There is no question about it. The logic was that these banks will go after financial inclusion, but I think customers were already banking digitally and these are the people who will now try to use the services of the payment banks. When we did a survey of customers, about their willingness to use payment banks, half of the digital banking customers were keen to try them out. They are keen to see if these new banks will offer better services than what they are presently experiencing.
But I don’t think the customers [of traditional banks] will shift to payment banks as they will get higher interest rates on deposits with traditional banks. But many would like to try them out if payments are simplified. If payment banks come out with offerings that are intuitive and seamless and make my life easy, then I’ll go for it.
Q. What should payment banks do about deposit rates in this context?
They might want to raise them a bit but payment banks do not have much scope to offer high rates. Sensible payment banks will compete to offer better services and not higher interest rates [on deposits].
Q. What is the business model for payment banks?
First of all, since payment banks are good at handling payments, customers will use them for that.
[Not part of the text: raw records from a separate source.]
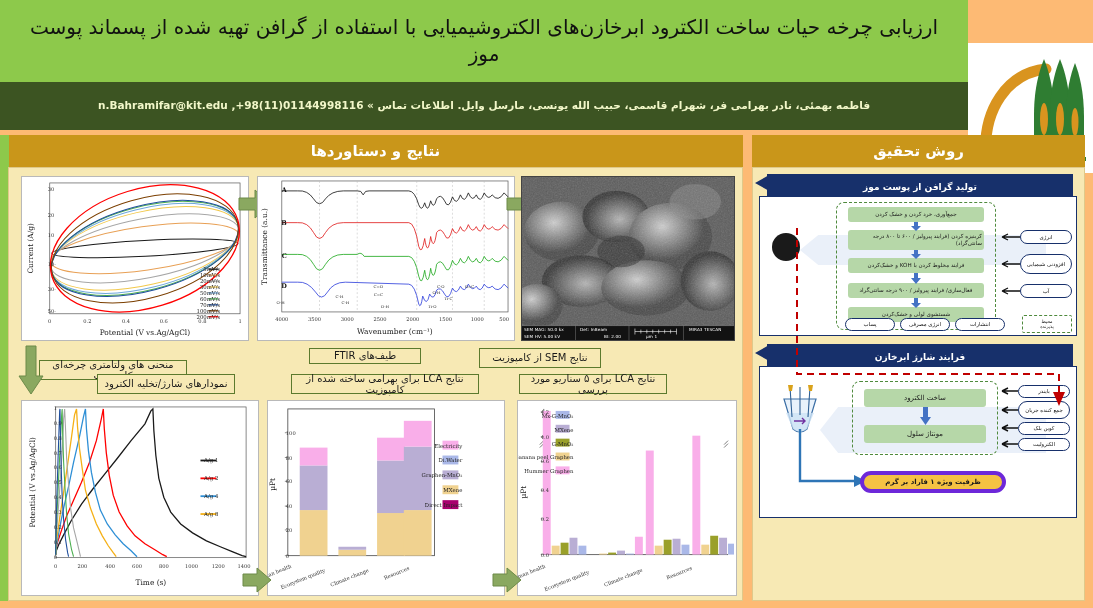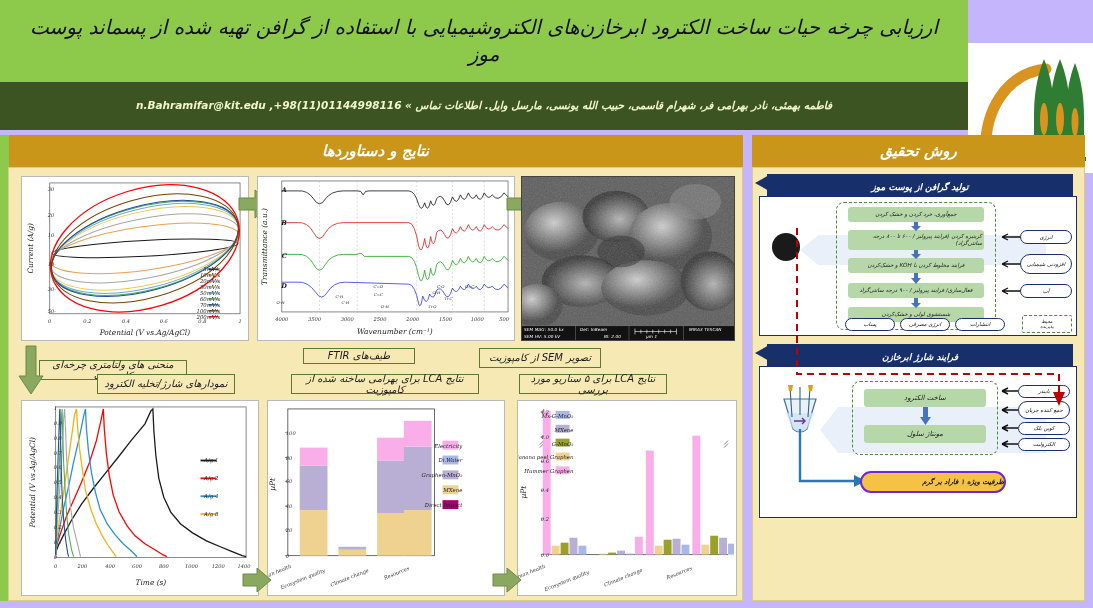"ارزیابی چرخه حیات ساخت الکترود" #poster { background: #c4b5fd -> #fdba74; font-style: italic -> none }
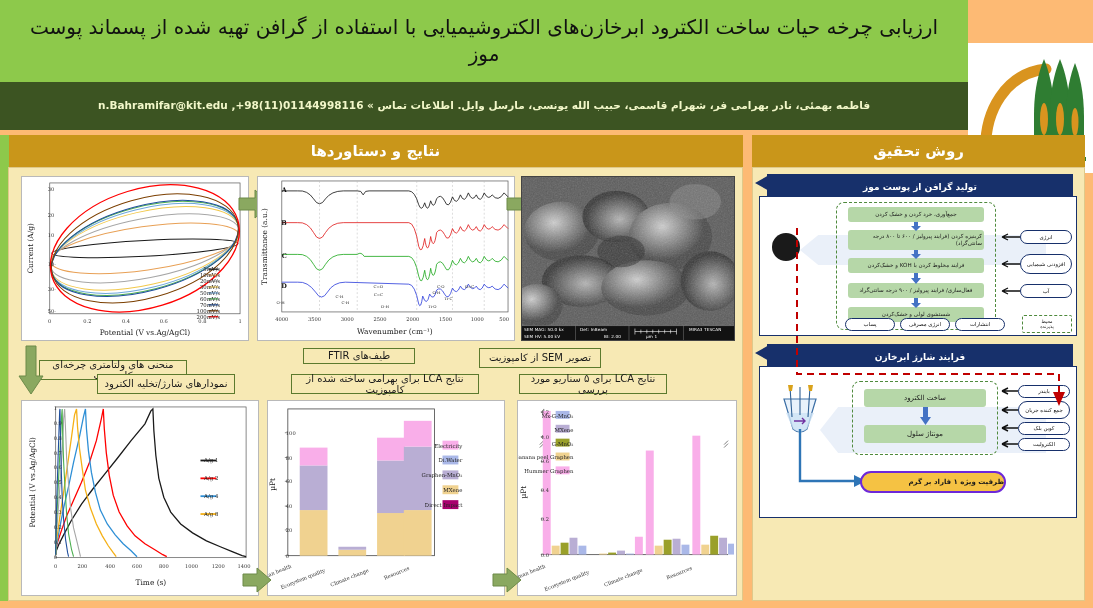"طیف‌های FTIR" div.cap { left: 294px -> 300px }
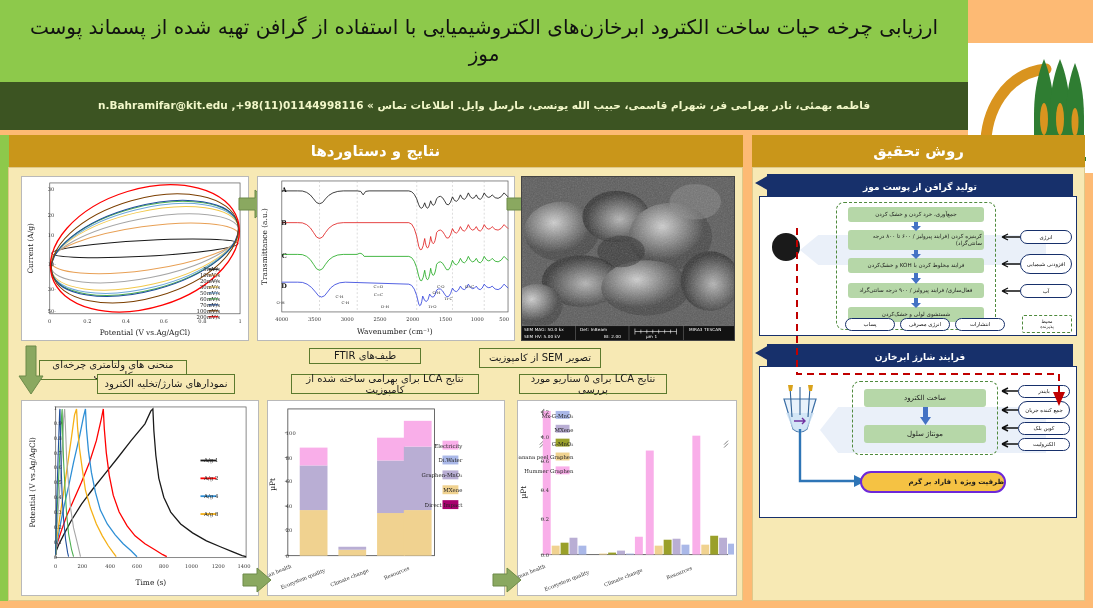"تصویر SEM از کامپوزیت" span { text: تصویر -> نتایج }
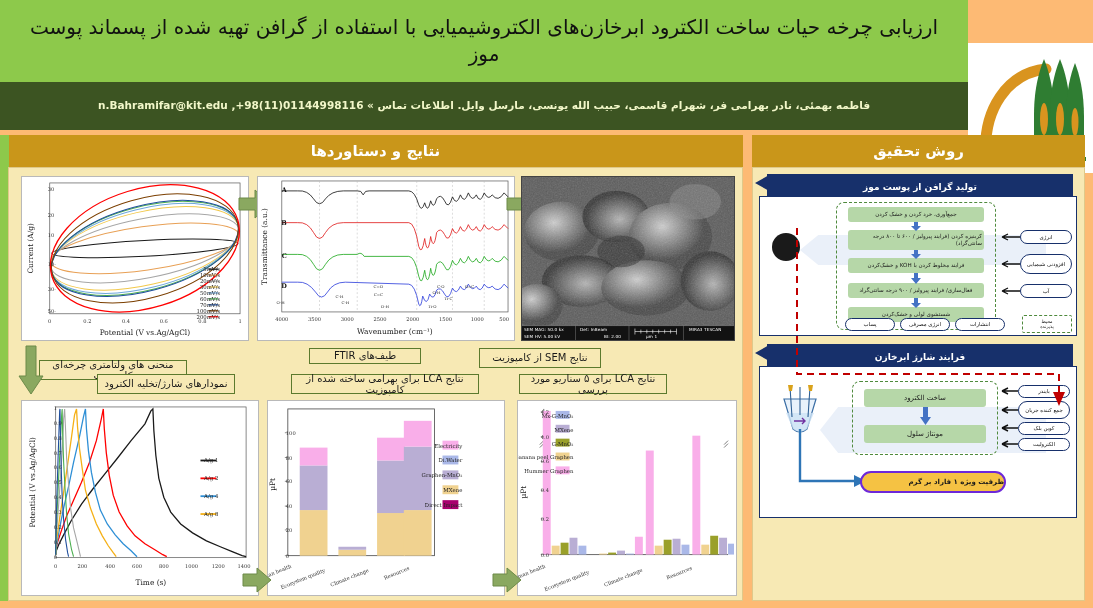"ظرفیت ویژه ۱ فاراد بر" .yellowpill { border: 2px solid #6d28d9 -> 4px solid #6d28d9; justify-content: none -> center }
Customers will leave the float with them. Some money can be made on the float. Payment banks will have to partner with NBFCs or MFs so that any funds above Rs 1 lakh can be transferred to them. They can do a lot of things based on partnerships to make income on commissions from the customer.
There is no lending operation, so there is no cost of lending and there are no bad debts for these banks as they have to maintain a very lean operating model. Telcom companies are going to leverage their infrastructure. Your prepaid SIM card is like a bank account. These companies will try to capitalise on that.
Q. Will payment banks eventually enter mainstream banking?
When we say banking, people feel it is lending. I think it is a foothold for a lot of telecom players to create business, which will also determine how large they can become.
Q. You seem to be bullish on payment banks.
I’m bullish not because there will be huge profits but because of the innovation that we can expect to see. If payment banks take it seriously, they can create innovative products that are different from traditional banking products. Across the world, we are noticing a lot of innovation in the business of banking where services are very intuitive and customers can make payments and manage their wealth. All this is happening through mobile phones. I’m hoping that payment banks will spur that innovation in the country. They will come up with new products. Let us look at robot advisory. Through the use of analytics you will be told which fund will save or bring you money. Payment banks will do it [innovate], so normal banks will also have to do it. But as a whole, the general level of customer experience will be high.
Q. How do payment banks attract non-digital customers?
It depends on what kind of a business model these banks adopt. We [BCG] found out that 51 percent of the current digital banking customers and 33 percent of non-digital banking customers were keen to try out payment banks.
If a quarter of these non-digital banking customers move to payment banks, then they can get around 15 percent of the funds [deposits]. And if we go ahead with this assumption that 25 percent of digital banking customers will move to payment banks—which translates to about 5 percent of total banking customers—it will account for 25 percent of total bank balances [deposits]. This means that 5 to 10 percent of the funds can move from the banking industry to payment banking.
But we also have to look at the supply side. What kind of ambitions these banks have becomes an important question. I suspect that non-telco payment banks will come with low ambition. PayTM is aiming to have 50 crore customers by 2020; that is more than any bank in the country.